# Task item
Take from the records below each line that holds "JAWA".

[Records excerpted from a collection]
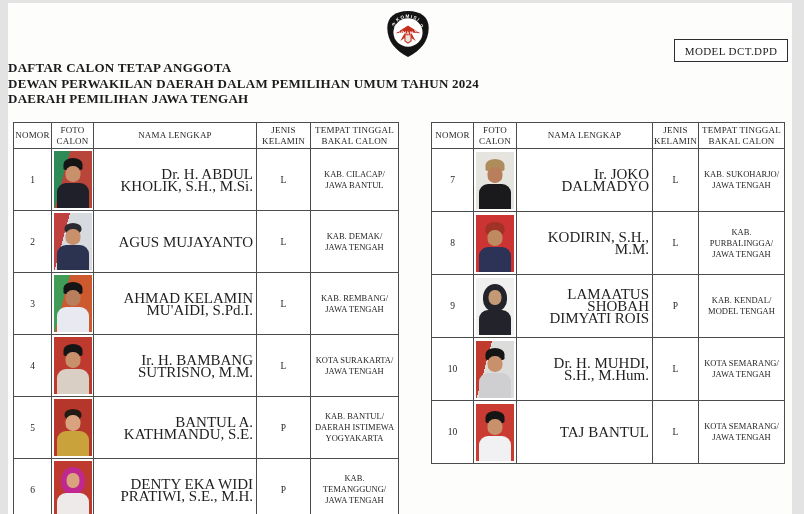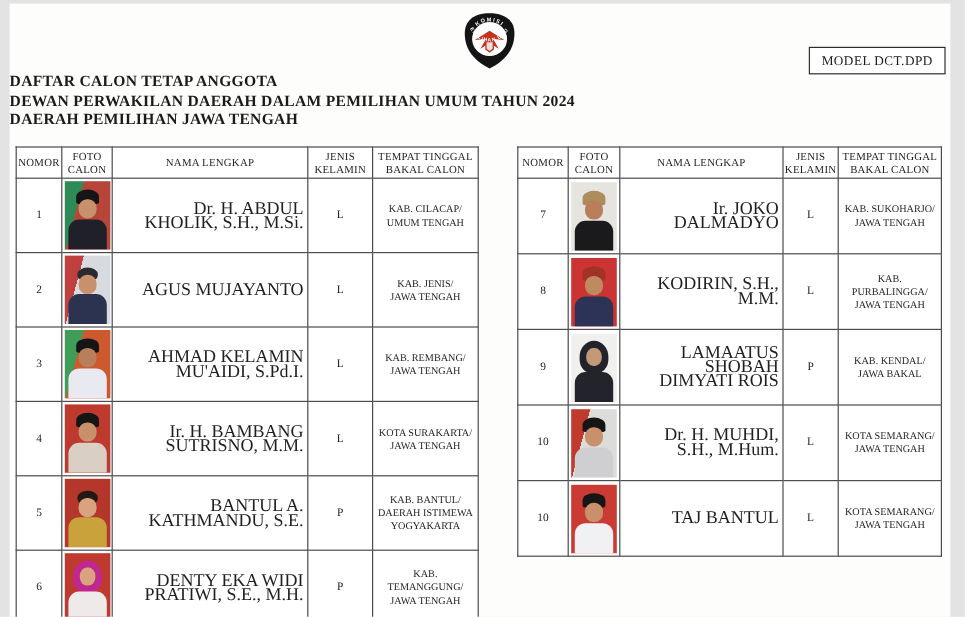--- a/index.html
+++ b/index.html
@@ -135,7 +135,7 @@
         <td class="c-nama">Dr. H. ABDUL KHOLIK, S.H., M.Si.</td>
         <td class="c-jk">L</td>
         <td class="c-tmp">KAB. CILACAP/
-UMUM TENGAH</td>
+JAWA BANTUL</td>
       </tr>
       <tr>
         <td class="c-no">2</td>

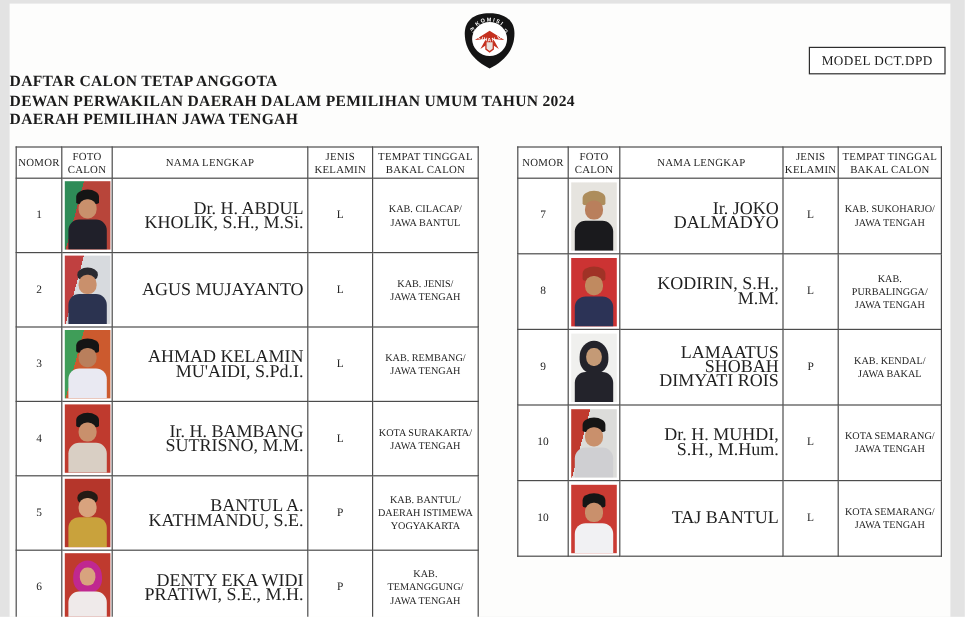--- a/index.html
+++ b/index.html
@@ -148,7 +148,7 @@
         </td>
         <td class="c-nama">AGUS MUJAYANTO</td>
         <td class="c-jk">L</td>
-        <td class="c-tmp">KAB. JENIS/
+        <td class="c-tmp">KAB. DEMAK/
 JAWA TENGAH</td>
       </tr>
       <tr>

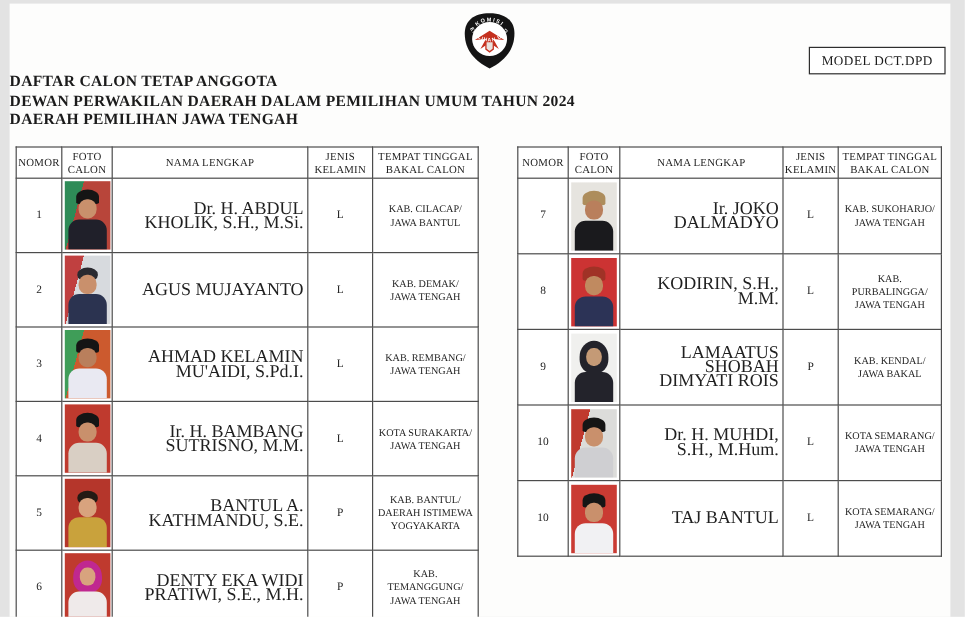--- a/index.html
+++ b/index.html
@@ -274,7 +274,7 @@
         <td class="c-nama">LAMAATUS SHOBAH DIMYATI ROIS</td>
         <td class="c-jk">P</td>
         <td class="c-tmp">KAB. KENDAL/
-JAWA BAKAL</td>
+MODEL TENGAH</td>
       </tr>
       <tr>
         <td class="c-no">10</td>

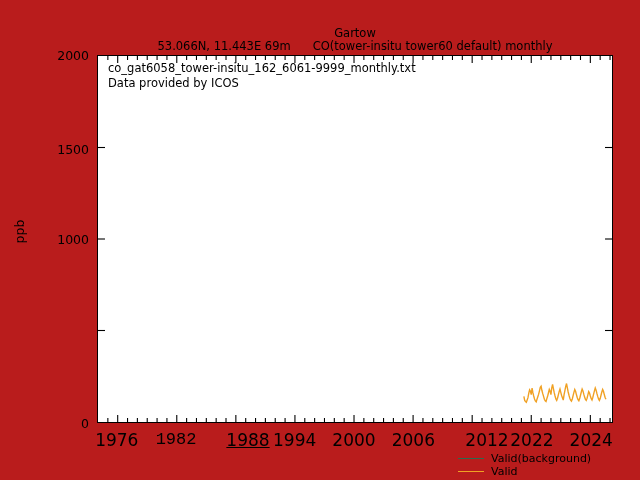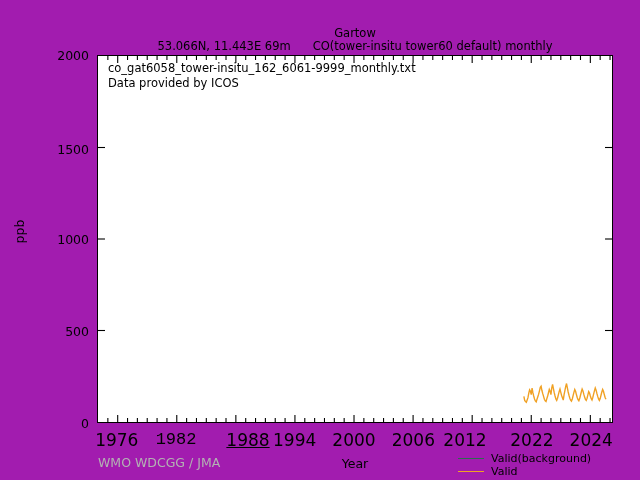--- a/index.html
+++ b/index.html
@@ -11,7 +11,7 @@
     position: relative;
     width: 640px;
     height: 480px;
-    background: #a21caf;
+    background: #b91c1c;
     font-family: "DejaVu Sans", "Liberation Sans", sans-serif;
     overflow: hidden;
   }

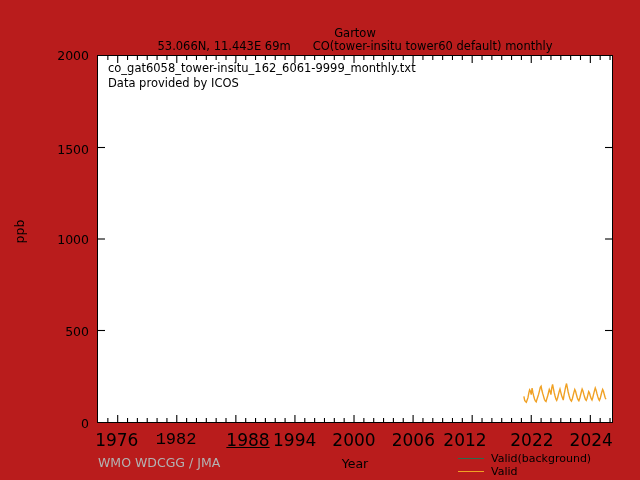--- a/index.html
+++ b/index.html
@@ -169,7 +169,6 @@
 
   <div id="y-labels">
       <div class="ytick-label" style="top: 423px;">0</div>
-      <div class="ytick-label" style="top: 331px;">500</div>
       <div class="ytick-label" style="top: 239px;">1000</div>
       <div class="ytick-label" style="top: 149px;">1500</div>
       <div class="ytick-label" style="top: 55px;">2000</div>

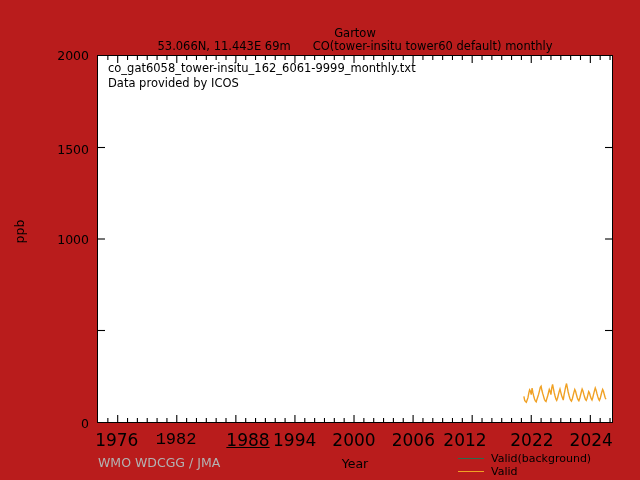--- a/index.html
+++ b/index.html
@@ -302,7 +302,7 @@
       <div class="xtick-label" style="left: 294.701px;">1994</div>
       <div class="xtick-label" style="left: 354.011px;">2000</div>
       <div class="xtick-label" style="left: 413.322px;">2006</div>
-      <div class="xtick-label" style="left: 465px;">2012</div>
+      <div class="xtick-label" style="left: 487px;">2012</div>
       <div class="xtick-label" style="left: 531.943px;">2022</div>
       <div class="xtick-label" style="left: 591.253px;">2024</div>
     </div>

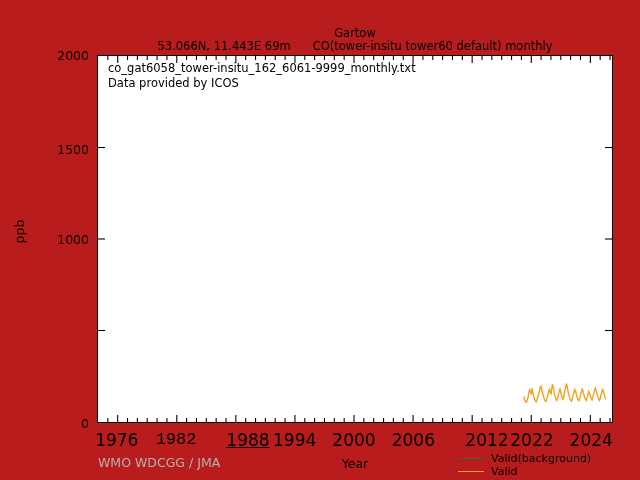--- a/index.html
+++ b/index.html
@@ -309,7 +309,6 @@
 
   <div id="xlabel">Year</div>
 
-  <div id="watermark">WMO WDCGG / JMA</div>
 
   <div id="legend">
       <div class="legend-row">

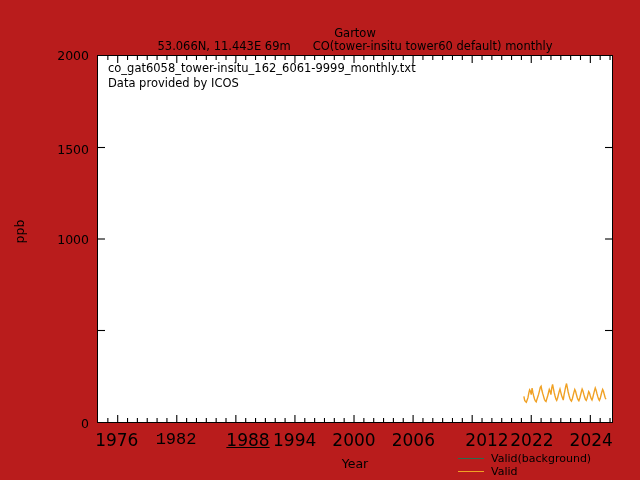--- a/index.html
+++ b/index.html
@@ -307,7 +307,6 @@
       <div class="xtick-label" style="left: 591.253px;">2024</div>
     </div>
 
-  <div id="xlabel">Year</div>
 
 
   <div id="legend">

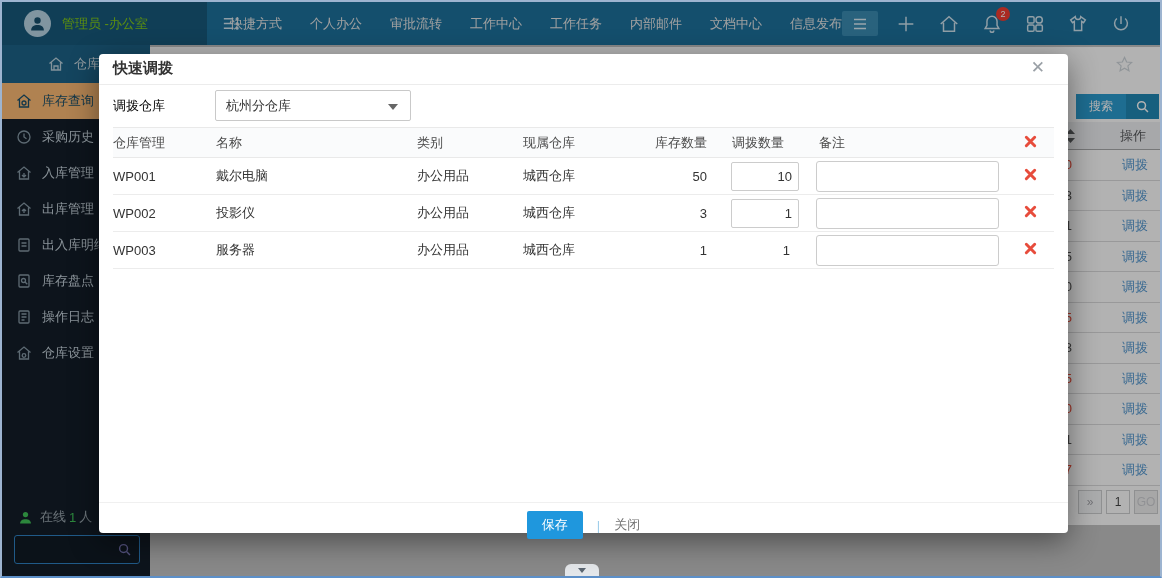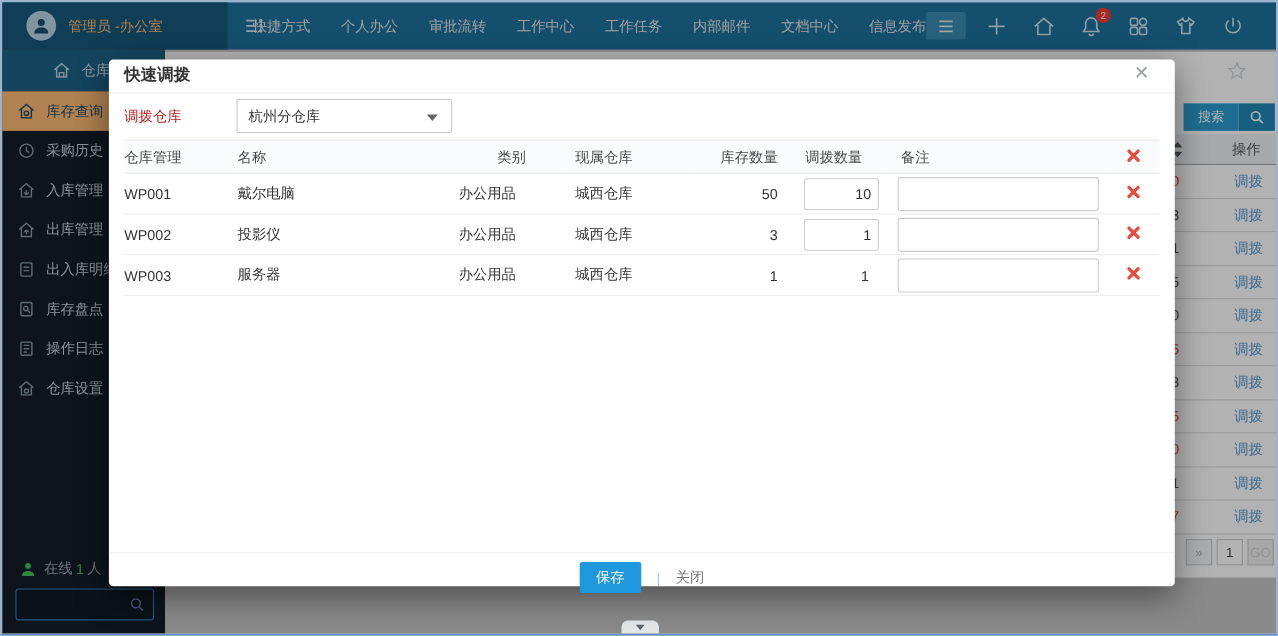--- a/index.html
+++ b/index.html
@@ -12,7 +12,7 @@
   .nav-left { position:absolute; left:0; top:0; width:205px; height:43px; background:#185a7c; }
   .avatar { position:absolute; left:22px; top:8px; width:27px; height:27px; border-radius:50%;
             background:#b9d6e6; display:flex; align-items:center; justify-content:center; }
-  .username { position:absolute; left:60px; top:0; line-height:43px; font-size:13px; color:#fdba74; white-space:nowrap; }
+  .username { position:absolute; left:60px; top:0; line-height:43px; font-size:13px; color:#84cc16; white-space:nowrap; }
   .nav-collapse { position:absolute; left:219px; top:12px; color:#cfe3ee; }
   .nav-menu { position:absolute; left:214px; top:0; height:43px; display:flex; align-items:center; }
   .nav-item { font-size:13px; color:#e5e5e5; margin:0 14px; white-space:nowrap; cursor:pointer; }

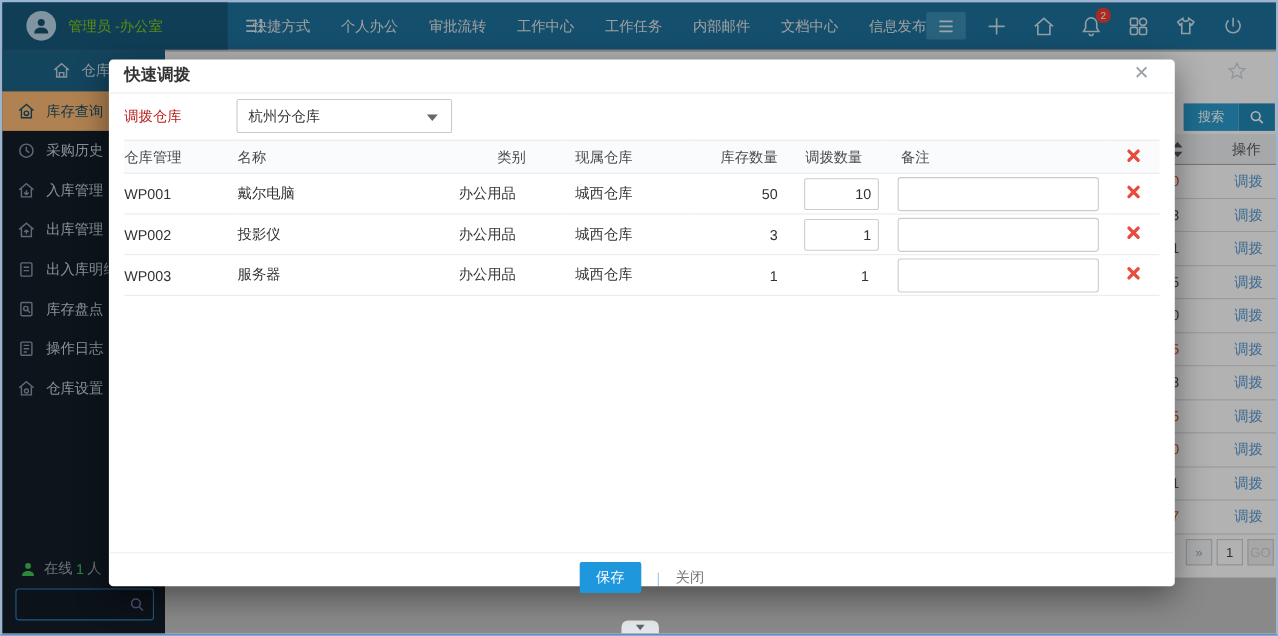--- a/index.html
+++ b/index.html
@@ -77,7 +77,7 @@
   .m-title { position:absolute; left:14px; top:5px; font-size:15px; font-weight:bold; color:#333; }
   .m-close { position:absolute; right:23px; top:3px; font-size:17px; color:#9aa0a6; cursor:pointer; }
   .m-div1 { position:absolute; left:0; top:30px; width:100%; height:1px; background:#ececec; }
-  .m-label { position:absolute; left:14px; top:43px; font-size:13px; color:#b91c1c; }
+  .m-label { position:absolute; left:14px; top:43px; font-size:13px; color:#000000; }
   .m-select { position:absolute; left:116px; top:36px; width:196px; height:31px; border:1px solid #c9c9c9;
               border-radius:2px; font-size:13px; color:#333; line-height:29px; padding-left:10px; cursor:pointer; }
   .m-select .car { position:absolute; right:12px; top:13px; width:0; height:0;

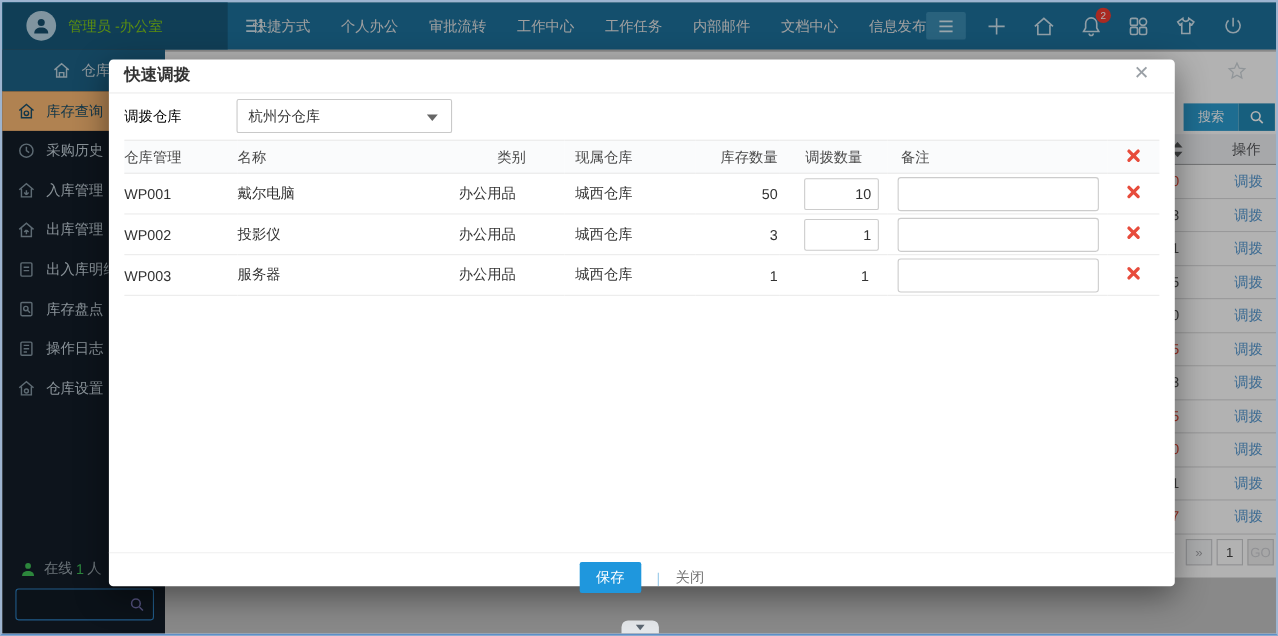--- a/index.html
+++ b/index.html
@@ -396,7 +396,7 @@
           <tr id="m-head">
             <th class="" style="padding-left: 0px;">仓库管理</th>
             <th class="" style="padding-left: 0px;">名称</th>
-            <th class="" style="padding-left: 7px; text-align: center;">类别</th>
+            <th class="" style="padding-left: 7px;">类别</th>
             <th class="" style="padding-left: 10px;">现属仓库</th>
             <th class="ca-r" style="">库存数量</th>
             <th class="ca-c" style="">调拨数量</th>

# Solution to this task
+JAWA BANTUL</td>
 JAWA TENGAH</td>
-JAWA BAKAL</td>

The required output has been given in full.